On an average year, the museum sees about 175,000 visitors.
“My dream is to be able to say we got 250,000 visitors for the 250th,” he said.
250,000 visitors for the 250th
To bring the story and lasting legacy of the declaration to life, the museum spent five years amassing roughly 120 rare documents, art, and artifacts from cultural and historical institutions and private collectors and families across the country.
In recent months, that historical trove has begun to fill the museum’s sprawling collections storage rooms, as conservators prepare the materials for exhibit. By October, it will include objects ranging from Douglass’ speech to the metal prison bench from which the Rev. Dr. Martin Luther King Jr. composed his famous “Letter from a Birmingham Jail” in 1963. The type from the printing press that printed the 1916 Proclamation of the Irish Republic. A makeshift ballot box made from blueberry crates used by women in Vineland, New Jersey, to cast illegal ballots in 1868. A copy of the July 6, 1776 Pennsylvania Evening Post, the first newspaper to print the Declaration of Independence. And a copy of the paper’s previous issue, printed days earlier, which included advertisement for the sale of “a negro boy, about four or five years of age.”
“We sought to create a rich and dynamic display,” said Matthew Skic, director of collections and exhibitions of the Revolution Museum.
Many of the new artifacts carry the weight of history, but also the freedom stories and intimate histories of the families that long preserved them.
“We looked for artifacts and artwork connected to specific individuals in the creation of the United States Declaration or international declarations,” Skic said.
A letter from Gandhi
One of Ila Good’s earliest memories is sitting in Mahatma Gandhi’s lap.
By 1928, the legendary Indian civil rights leader had grown close to Good’s grandparents, all members of the same tight-knit Indian community in South Africa, where Gandhi lived before returning to India to organize nonviolent resistance against British colonial rule.

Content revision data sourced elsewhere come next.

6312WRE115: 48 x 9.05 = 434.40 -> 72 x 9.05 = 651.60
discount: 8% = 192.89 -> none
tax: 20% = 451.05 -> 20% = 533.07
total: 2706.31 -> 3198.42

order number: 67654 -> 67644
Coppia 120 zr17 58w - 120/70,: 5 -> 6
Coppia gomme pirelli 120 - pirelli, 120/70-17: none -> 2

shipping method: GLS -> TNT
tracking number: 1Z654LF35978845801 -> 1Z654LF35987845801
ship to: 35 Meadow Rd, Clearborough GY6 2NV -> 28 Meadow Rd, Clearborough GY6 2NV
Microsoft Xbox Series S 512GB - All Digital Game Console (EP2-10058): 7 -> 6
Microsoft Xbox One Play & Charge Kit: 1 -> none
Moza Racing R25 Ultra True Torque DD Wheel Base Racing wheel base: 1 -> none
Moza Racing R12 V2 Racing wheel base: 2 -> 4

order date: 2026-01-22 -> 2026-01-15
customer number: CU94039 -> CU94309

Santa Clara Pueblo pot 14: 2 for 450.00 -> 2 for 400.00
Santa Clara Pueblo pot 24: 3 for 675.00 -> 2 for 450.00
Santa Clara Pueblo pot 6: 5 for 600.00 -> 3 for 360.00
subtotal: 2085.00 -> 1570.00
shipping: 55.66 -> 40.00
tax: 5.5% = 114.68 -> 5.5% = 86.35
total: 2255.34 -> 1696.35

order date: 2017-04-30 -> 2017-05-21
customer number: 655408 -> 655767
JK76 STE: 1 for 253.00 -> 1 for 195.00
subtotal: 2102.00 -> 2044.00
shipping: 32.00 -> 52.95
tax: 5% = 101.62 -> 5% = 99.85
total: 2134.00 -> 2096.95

Back in India, Gandhi developed a father-like relationship with Good’s mother, Tara, named for the Sanskrit word meaning, “star,” and whose own father had remained in South Africa. He often stayed at the family estate in coastal Gujarat during turbulent times, like one of his final fasts protesting Hindu atrocities against Muslims.
“He was defying the British and started to fast, which was his weapon against fighting the British.” Ila Good said. “So he fasted, and he was in our family home.”
He became a grandfatherly figure to Ila and her sisters.
“He was a very busy man, surrounded by all kinds of important visitors, but he would always find time to show some affection,” she said.
On the road, he would write Tara Good, instructing her on how to take care of her health.
And a caring father, he chided Tara when she did not write back.
“I have had no letter at all from you,” he began one letter in 1928, going on to explain that he would be sending her a charkha, a wheel to spin homespun cloth rather than relying on British manufactured goods. The charkha became a powerful symbol of the Indian independence movement.
“There must be at least one spinning wheel,” Gandhi told Tara Good.
It is that family artifact that Ila Good, who lives in Northern Virginia, is loaning to the museum to be displayed for the entirety of “The Declaration’s Journey.”
For now, it is still displayed in her home alongside another of Ila Good’s most treasured possessions: a small, silver box containing ashes collected from Gandhi’s funeral pyre following his assassination in 1948.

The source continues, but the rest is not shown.